We understand body pedagogies as the “structures of meaning defining what the body is and ought to be” (Evans & Rich, 2011, p. 376). This includes the collection of practices, knowledges, and structures that inform how we – as individuals, publics, and citizens – ascribe meaning and value to bodies and are assigned meaning and value based on our bodies. For Harwood (2009), biopedagogy “is the art and practice of teaching of ‘life’, of bios in this ‘biopower mode’” (p. 21), where biopower is theorized, following Foucault, as the relations of power and their attendant technologies (ex. policy, assessments, media) that govern bodies. How bodies are monitored, regulated, controlled, and disciplined is informed by the state-sanctioned structural knowledges that dictate the ‘ideal’ body and, concurrently, the ideal subject (Rich, 2011). In the Canadian context, this ideal body and subject is articulated by colonial heteropatriarchal norms and neoliberal constructions of the self-responsible individual subject (Elliott, 2016; Petherick, 2023). This means that whiteness (Douglas & Halas, 2011) and Eurocentric norms (Dowling & Flintoff, 2018) underpin what dominant discourses figure as the valued body and create the parameters that exclude bodies that do not perform or conform to these norms.

Biopedagogies enact layered regulatory activities, where “biopedagogies have a central function in contemporary biopower via their contribution to the task of regularising aleatory populations, and in the disciplining of the individual” (Harwood, 2009, p. 26).
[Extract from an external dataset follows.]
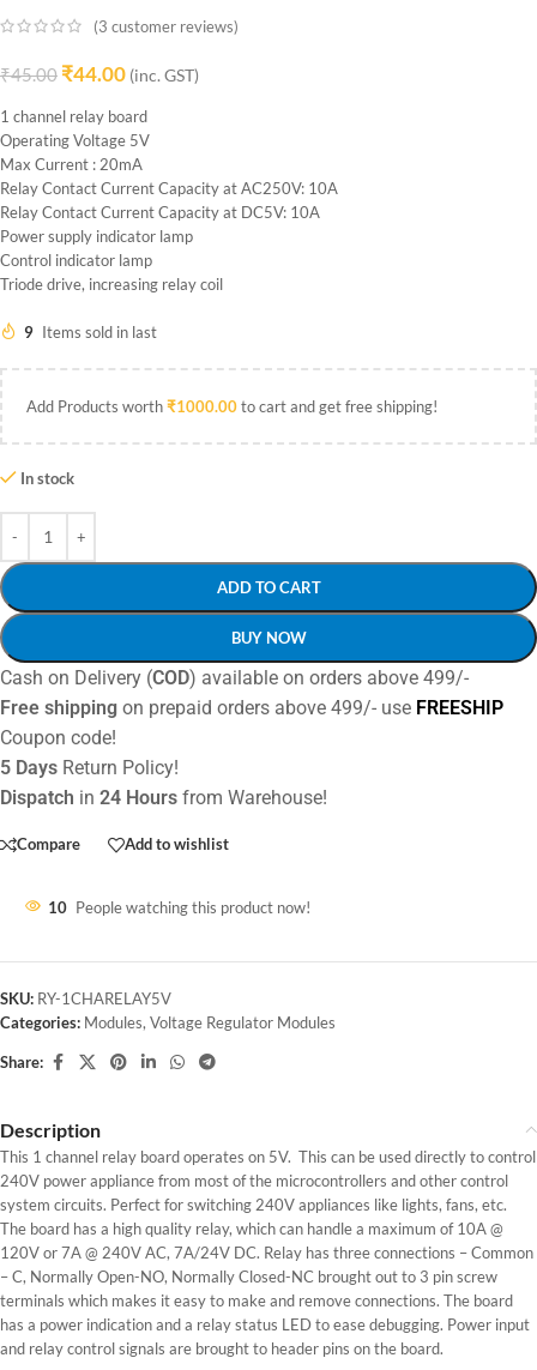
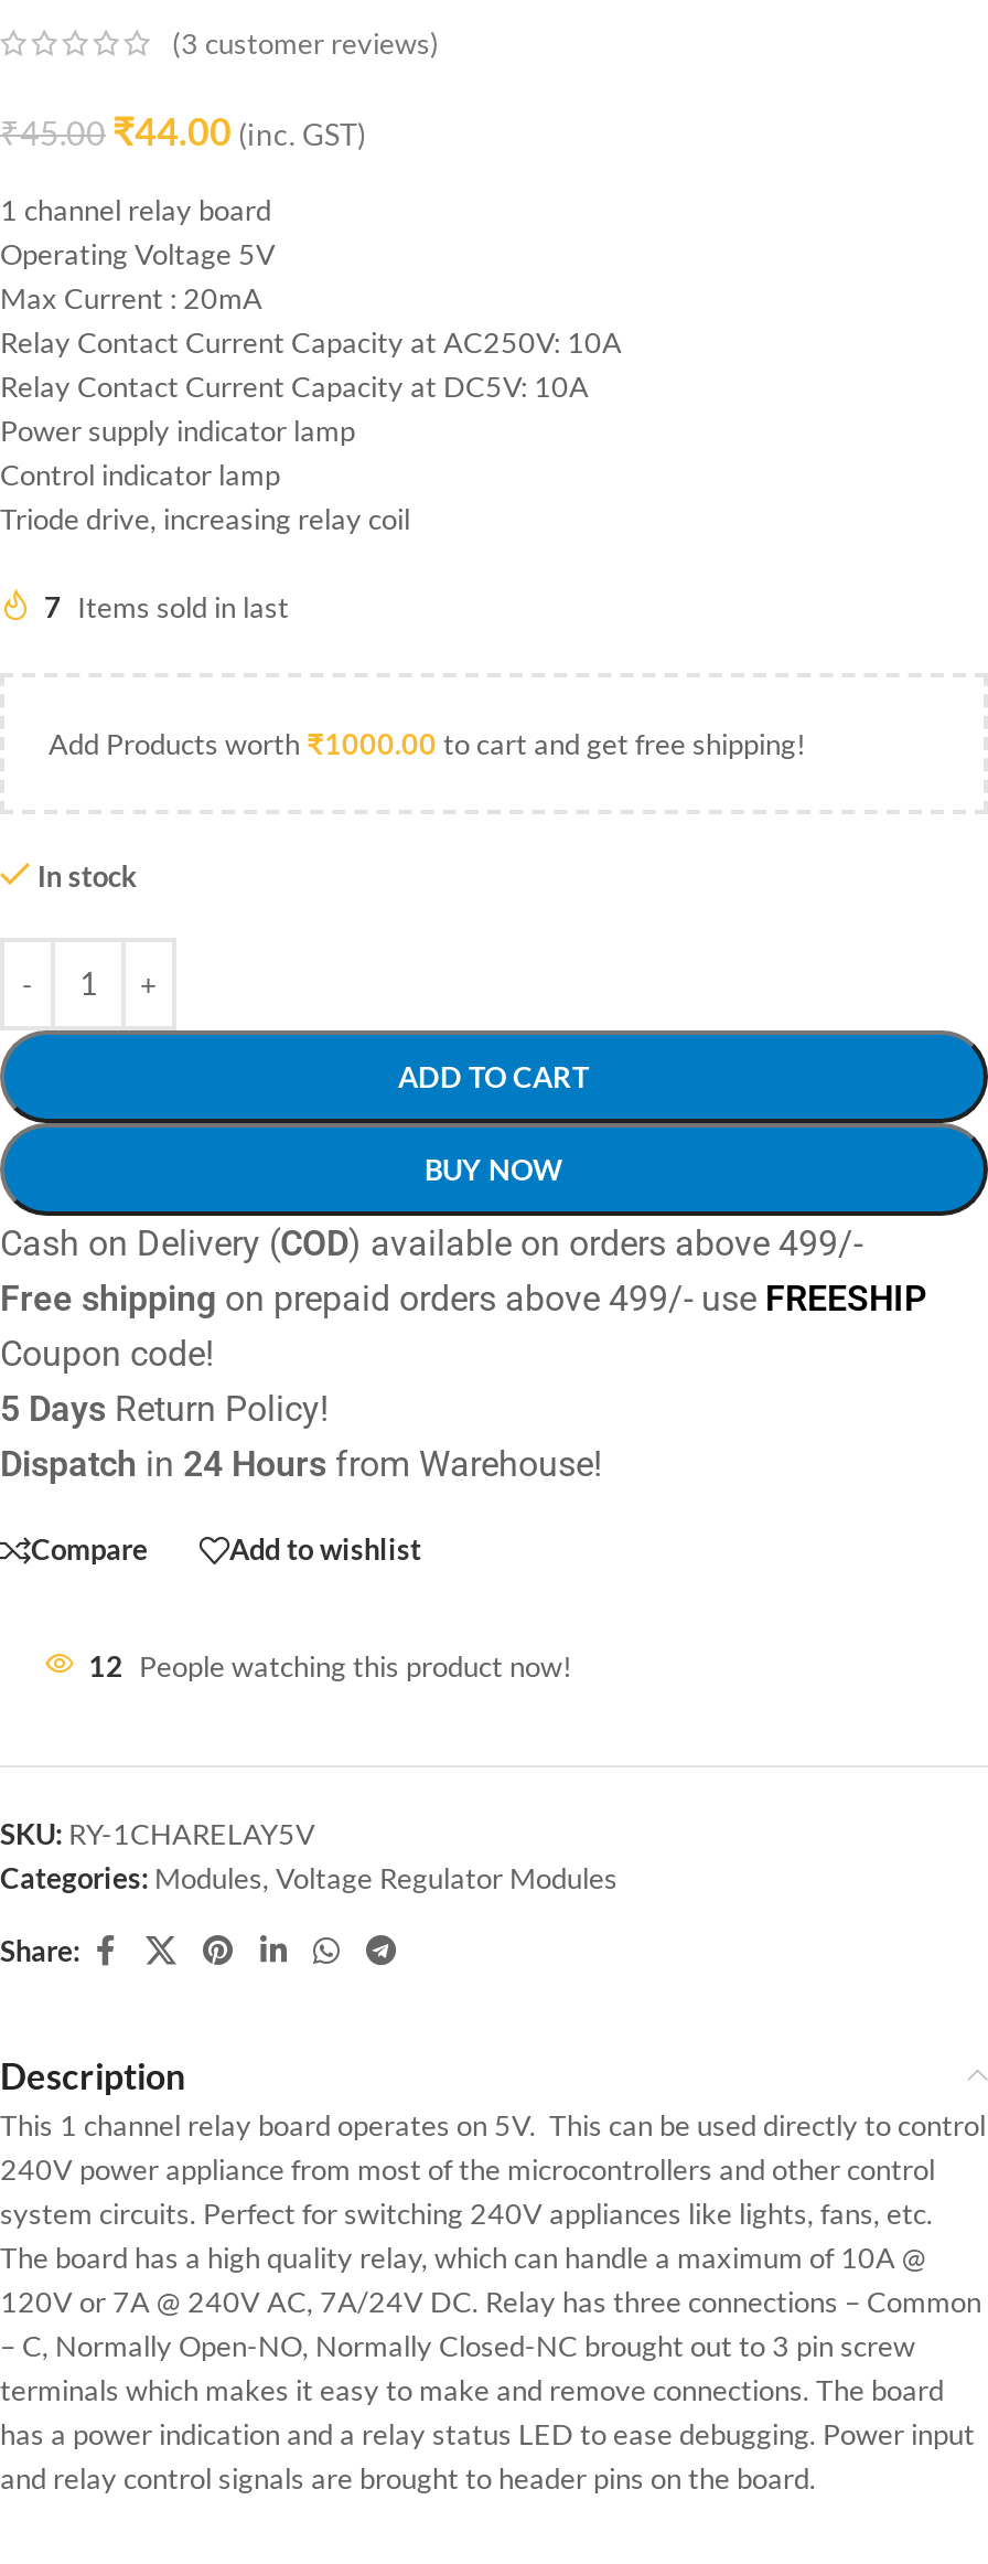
[24,322,157,341] 9 Items sold in last -> [44,588,289,624] 7 Items sold in last
[48,897,310,917] 10 People watching this product now! -> [88,1648,571,1683] 12 People watching this product now!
Biopedagogies and body pedagogies purposefully blur the structural and individual, creating traffic whereby bodies are understood and valued through their compliance with neoliberal biomorality and biocitizenship while, simultaneously, obscuring how neoliberal capitalism commodifies, harms, and makes these purportedly desired body relations that an individual should achieve increasingly impossible and irrelevant. For example, ”the emphasis on self-governance and corporeal control promotes the shaping of lifestyle practices as though individuals can prevent and manage illness, disease, and poor quality of life” (Petherick, 2015, p. 363), while simultaneously “the optimized biocitizen is tied to a neoliberal bioindustrial complex inculcated into a regime of truth that ultimately hijacks the subject in the guise of freeing it” (Rail & Jette, 2015, p. 332).

Accordingly, the character and function of biopower is biopolitical; bio and body pedagogies are iteratively invested in and sustained by the political conditions that support desired bodies to thrive (Petherick, 2023). When valued or ‘good’ bodies (and subjects) gain power, they then reproduce the political conditions that assign them this value, power, and hierarchical subject position (Wrench, 2019). That biopower, biopolitics, and biopedagogies are tools of oppression is clear, as they submit bodied difference to ongoing racialization, discrimination, marginalization, and domination.